Devenue le 3e régiment de chasseurs à cheval, la Légion parvient à repousser les assauts des Autrichiens sur la ville de Lille. C’est alors qu’intervient une trahison des généraux Dumouriez et Miaczinski visant à livrer la ville aux Autrichiens puis à leur permettre de marcher sur Paris. Grâce à Saint-George, secondé par Dumas, la manœuvre échoue : Miaczinski est arrêté et Dumouriez s’enfuit. La République est sauve et le chevalier devient un héros des Libertés.

Cela ne dure pas. On reproche à Saint-George ses amitiés dans l’aristocratie, et notamment ses liens avec le Duc d’Orléans, dit « Philippe Égalité » qui l’a naguère intronisé franc-maçon. Arrêté à Château-Thierry le 4 mai 1793, Saint-George est jeté en prison et ne doit son salut qu’à la chute de Robespierre. Peu après, le Comité de sûreté générale reconnaît l’innocence du chevalier et le délivre. Son commandement ne lui est toutefois pas rendu.

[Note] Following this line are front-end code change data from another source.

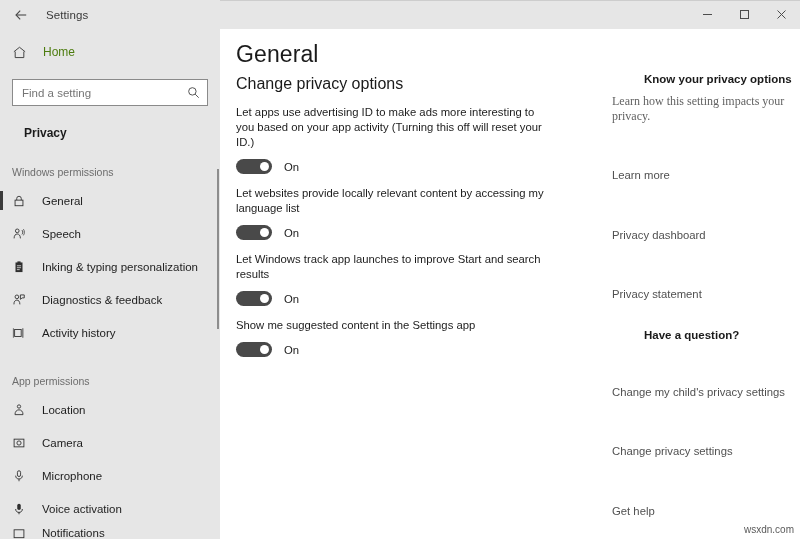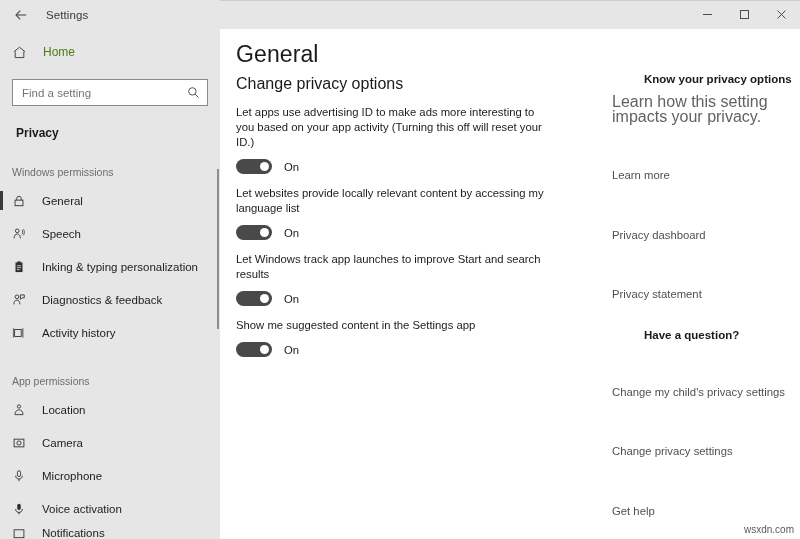--- a/index.html
+++ b/index.html
@@ -165,8 +165,9 @@
     padding-left: 32px;
   }
   .rail-note {
-    font-size: 16px; color: #626262; line-height: 15px;
+    font-size: 12px; color: #626262; line-height: 15px;
     margin-bottom: 9px;
+    font-family: Liberation Serif, serif;
   }
   .rail-link {
     font-size: 11.3px; color: #505050; line-height: 15.5px;

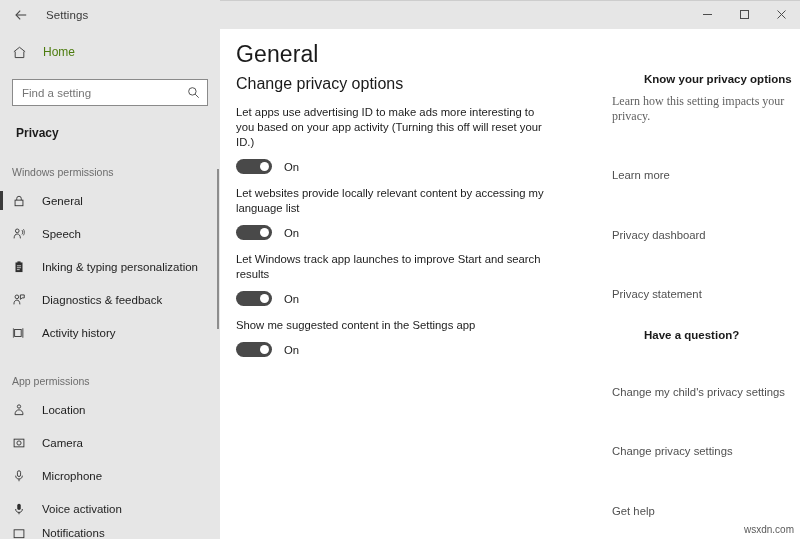--- a/index.html
+++ b/index.html
@@ -86,7 +86,7 @@
 
   .section-title-main {
     font-size: 12px; font-weight: bold; color: #1b1b1b;
-    padding-left: 16px; margin-top: 20px;
+    padding-left: 24px; margin-top: 20px;
   }
   .group-head {
     font-size: 10.5px; color: #6d6d6d;

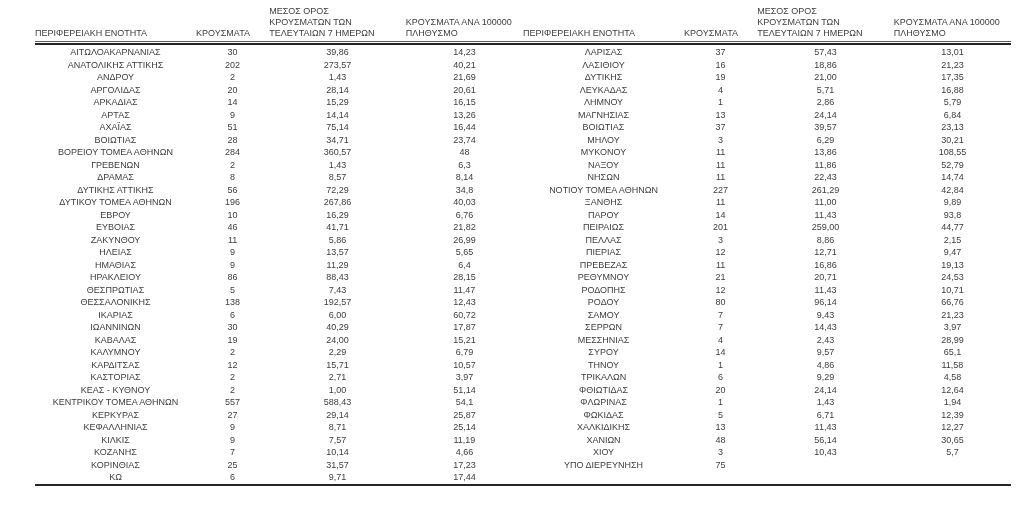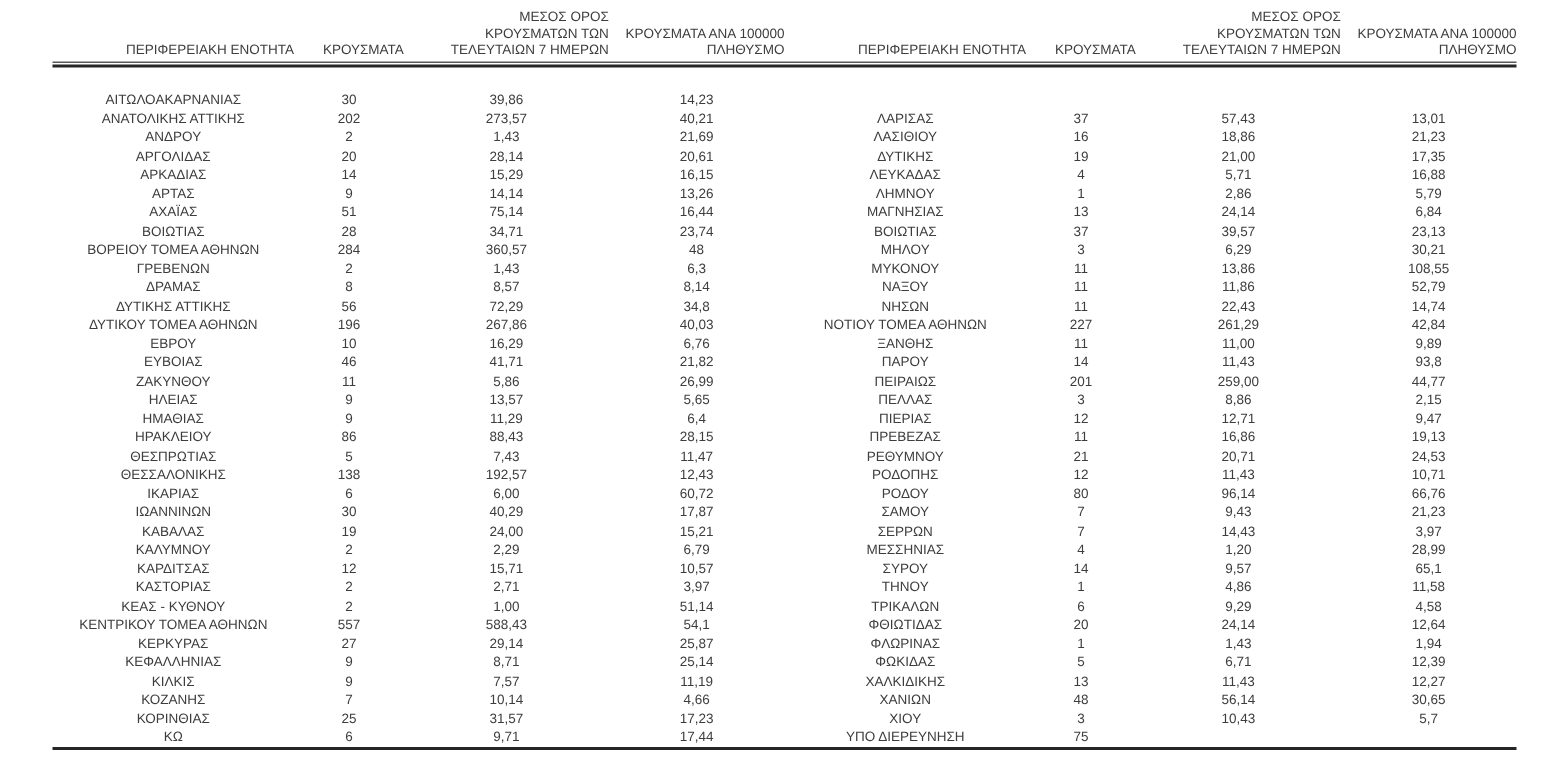--- a/index.html
+++ b/index.html
@@ -53,7 +53,7 @@
     overflow: visible;
   }
   .hcell {
-    text-align: right;
+    text-align: left;
     font-size: 9px;
     line-height: 11px;
     white-space: nowrap;

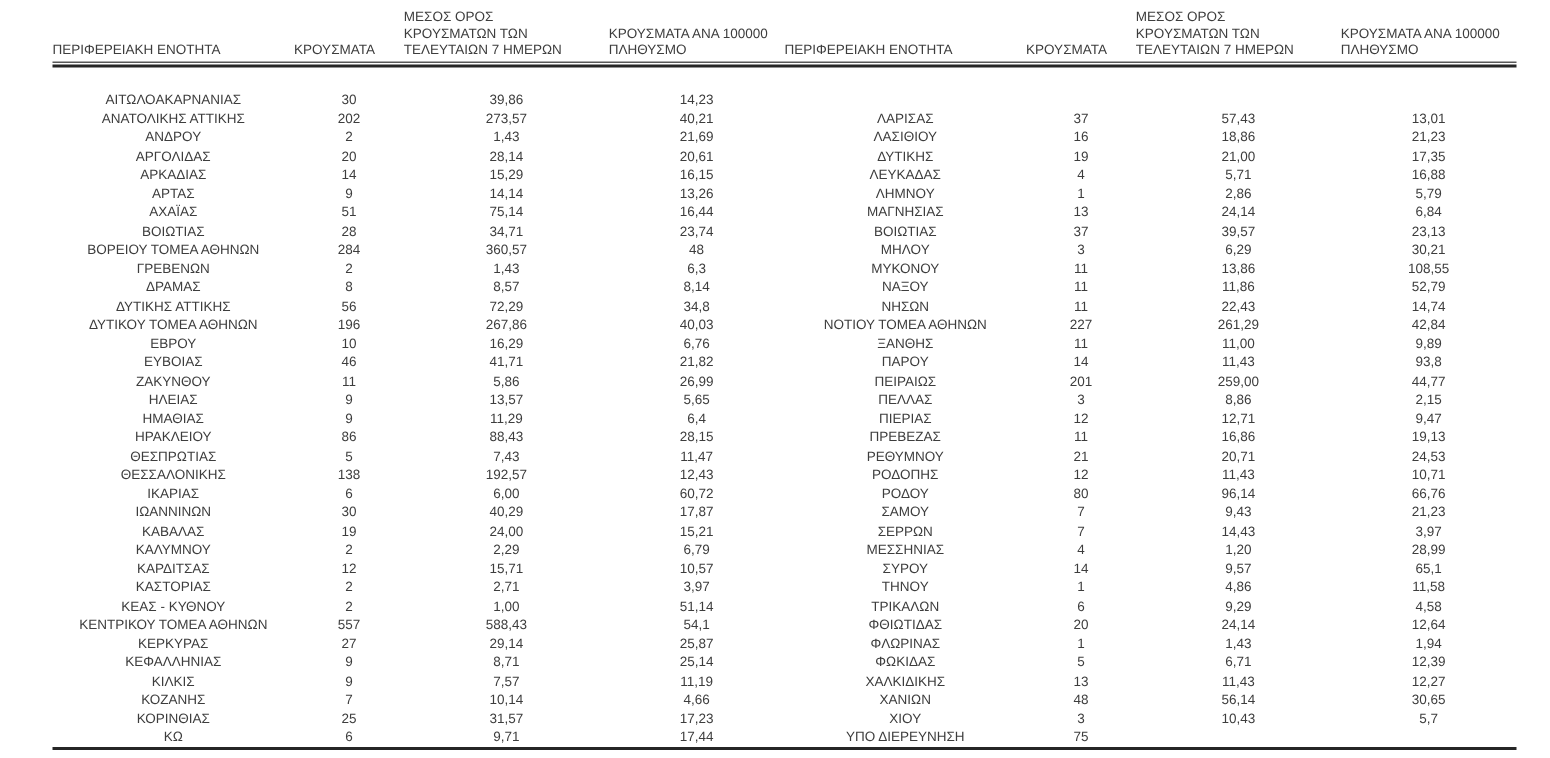--- a/index.html
+++ b/index.html
@@ -42,8 +42,8 @@
   }
   .body-row {
     display: flex;
-    align-items: flex-end;
-    padding-top: 15px;
+    align-items: flex-start;
+    padding-top: 1px;
   }
   .cell {
     text-align: center;

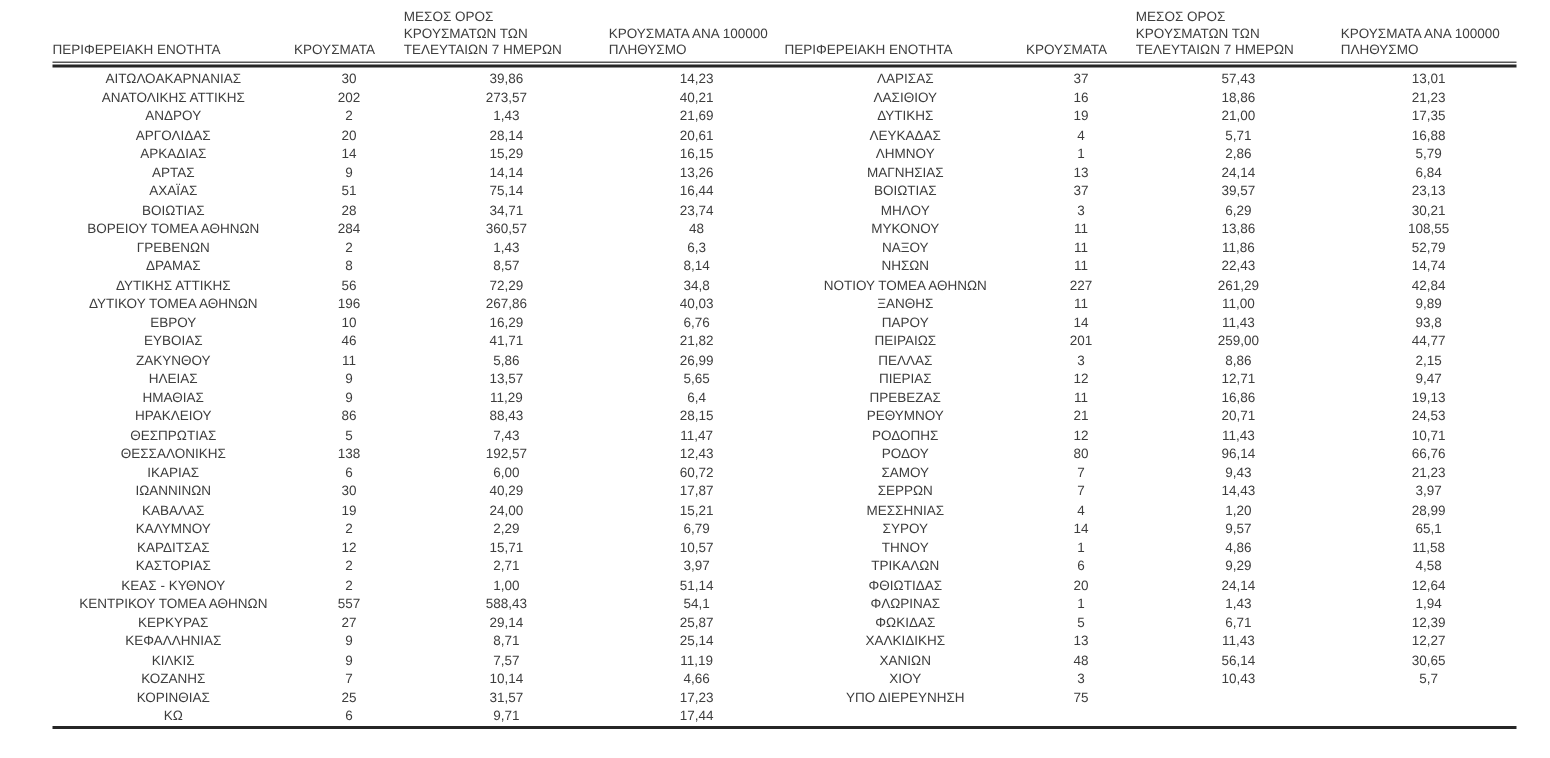--- a/index.html
+++ b/index.html
@@ -460,7 +460,7 @@
         <div class="row">
           <div class="cell c0">ΜΕΣΣΗΝΙΑΣ</div>
           <div class="cell c1">4</div>
-          <div class="cell c2">1,20</div>
+          <div class="cell c2">2,43</div>
           <div class="cell c3">28,99</div>
         </div>
         <div class="row">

Quelques mois plus tard, Saint-George part pour Saint-Domingue où l’on prétend qu’il rencontre l’héroïque Toussaint Louverture, héros de la lutte pour l’émancipation des esclaves.

En 1797, le chevalier est de retour à Paris où il prend la direction, au Palais-Royal, d’un nouvel orchestre à succès, le Cercle de l’Harmonie. Deux ans s’écoulent. Atteint d’une grave affection de la vessie, Saint-George décède le 10 juin 1799. Le Grand Orient de France, et plus particulièrement la Loge des Neuf Sœurs perd l’un de ses maçons les plus étonnants.

Entretemps, l’esclavage a été aboli par la Convention le 4 février 1794. Pas pour longtemps : le Premier Consul Bonaparte le rétablit le 20 mai 1802 et fait détruire toutes les œuvres de Saint-George dont la musique est interdite sur le territoire national. Puis il envoie des troupes aux Antilles afin de mater les rebelles sous le commandement du général Richepance. Dans le même temps, Dumas, devenu général, est destitué ainsi que tous les gradés de couleur. Saint-George, officier noir, homme libre et fervent défenseur des idées de la Révolution, meurt une deuxième fois, victime de l’opportunisme politique du futur empereur Napoléon.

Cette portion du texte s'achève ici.